**WORK TASK:**
An exact copy of the entries, with every picture omitted, is what is needed here.
⁂
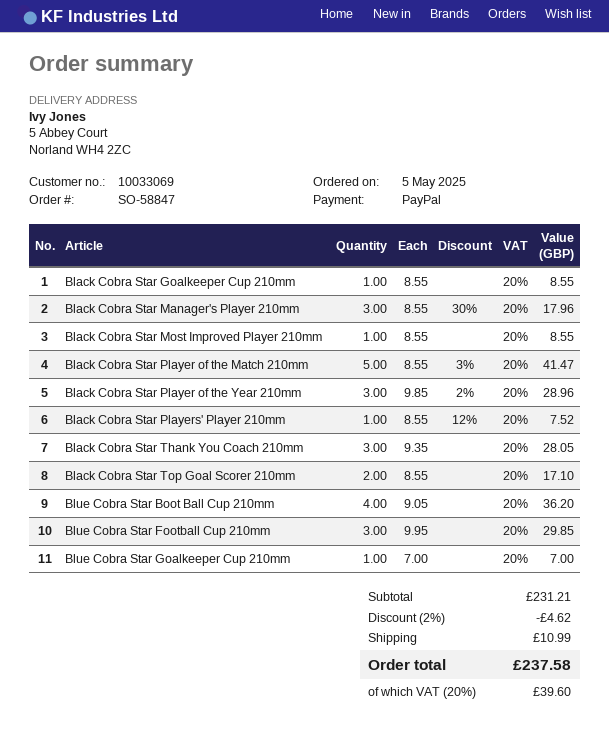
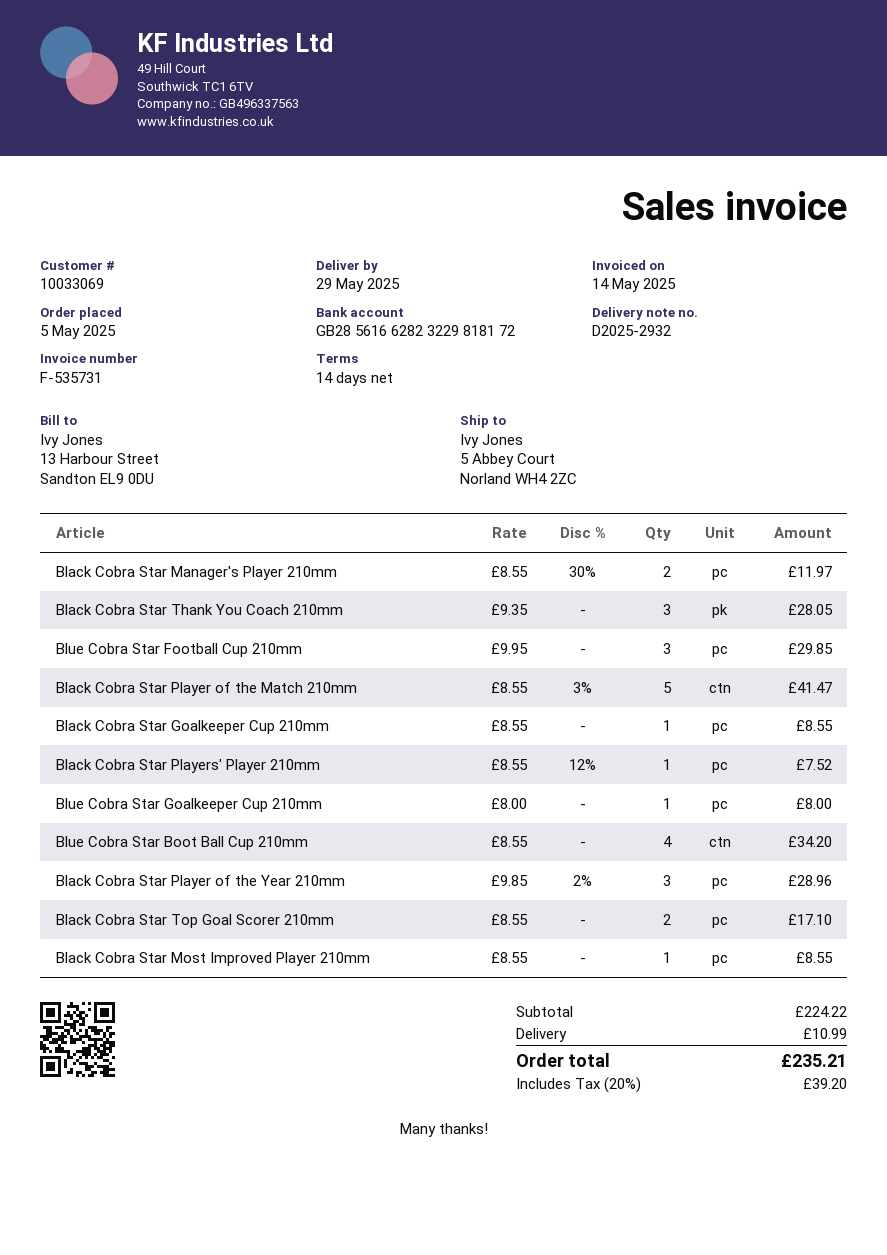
Black Cobra Star Manager's Player 210mm: 3 x 8.55 - 30% = 17.96 -> 2 x 8.55 - 30% = 11.97
Blue Cobra Star Boot Ball Cup 210mm: 4 x 9.05 = 36.20 -> 4 x 8.55 = 34.20
Blue Cobra Star Goalkeeper Cup 210mm: 1 x 7.00 = 7.00 -> 1 x 8.00 = 8.00
subtotal: 231.21 -> 224.22
discount: 2% = 4.62 -> none
tax: 20% = 39.60 -> 20% = 39.20
total: 237.58 -> 235.21

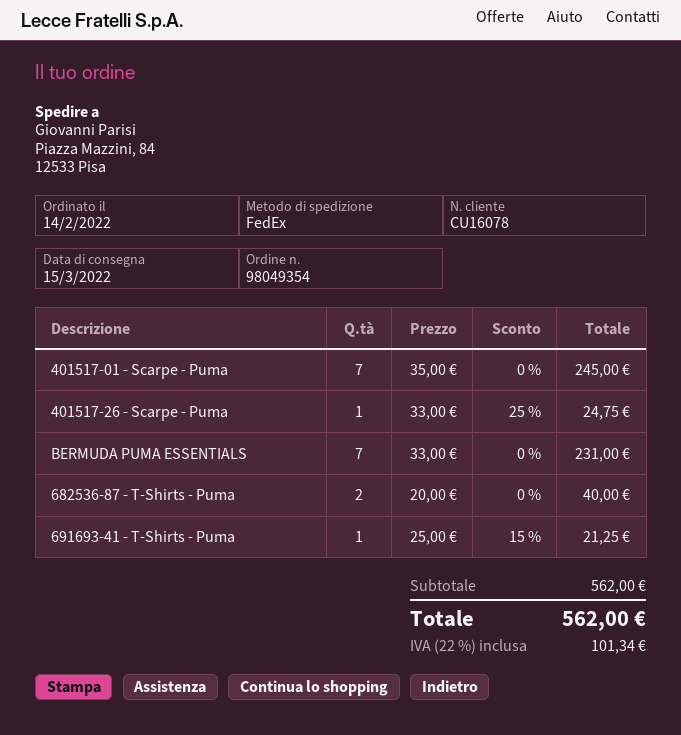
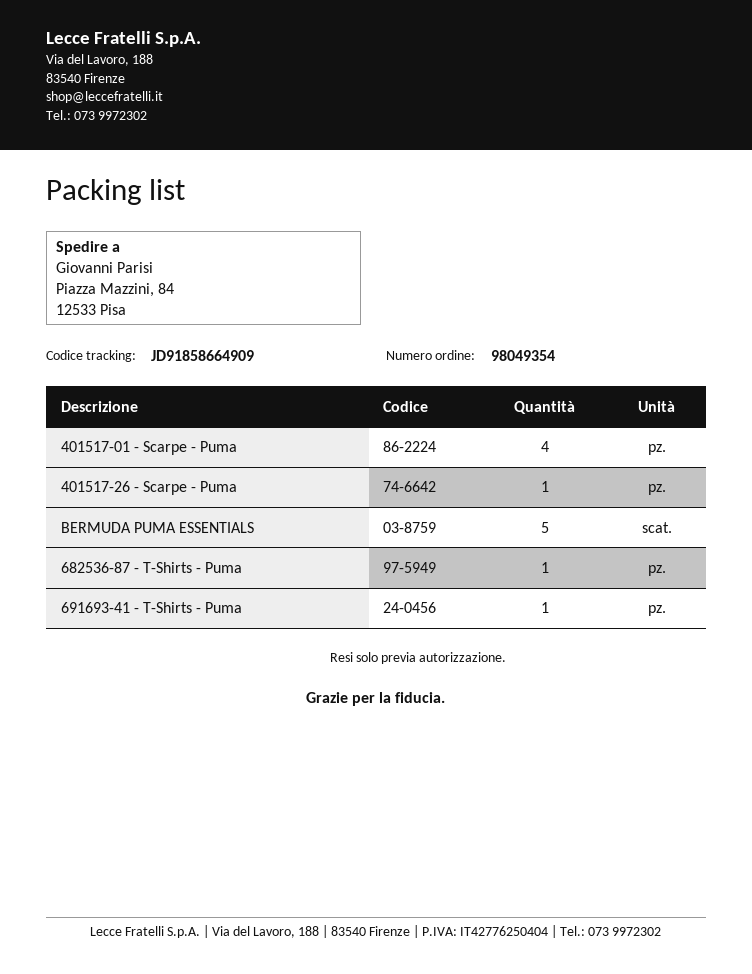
401517-01 - Scarpe - Puma: 7 -> 4
BERMUDA PUMA ESSENTIALS: 7 -> 5
682536-87 - T-Shirts - Puma: 2 -> 1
⁂
**TASK OUTPUT:**
Black Cobra Star Manager's Player 210mm: 3 x 8.55 - 30% = 17.96 -> 2 x 8.55 - 30% = 11.97
Blue Cobra Star Boot Ball Cup 210mm: 4 x 9.05 = 36.20 -> 4 x 8.55 = 34.20
Blue Cobra Star Goalkeeper Cup 210mm: 1 x 7.00 = 7.00 -> 1 x 8.00 = 8.00
subtotal: 231.21 -> 224.22
discount: 2% = 4.62 -> none
tax: 20% = 39.60 -> 20% = 39.20
total: 237.58 -> 235.21

401517-01 - Scarpe - Puma: 7 -> 4
BERMUDA PUMA ESSENTIALS: 7 -> 5
682536-87 - T-Shirts - Puma: 2 -> 1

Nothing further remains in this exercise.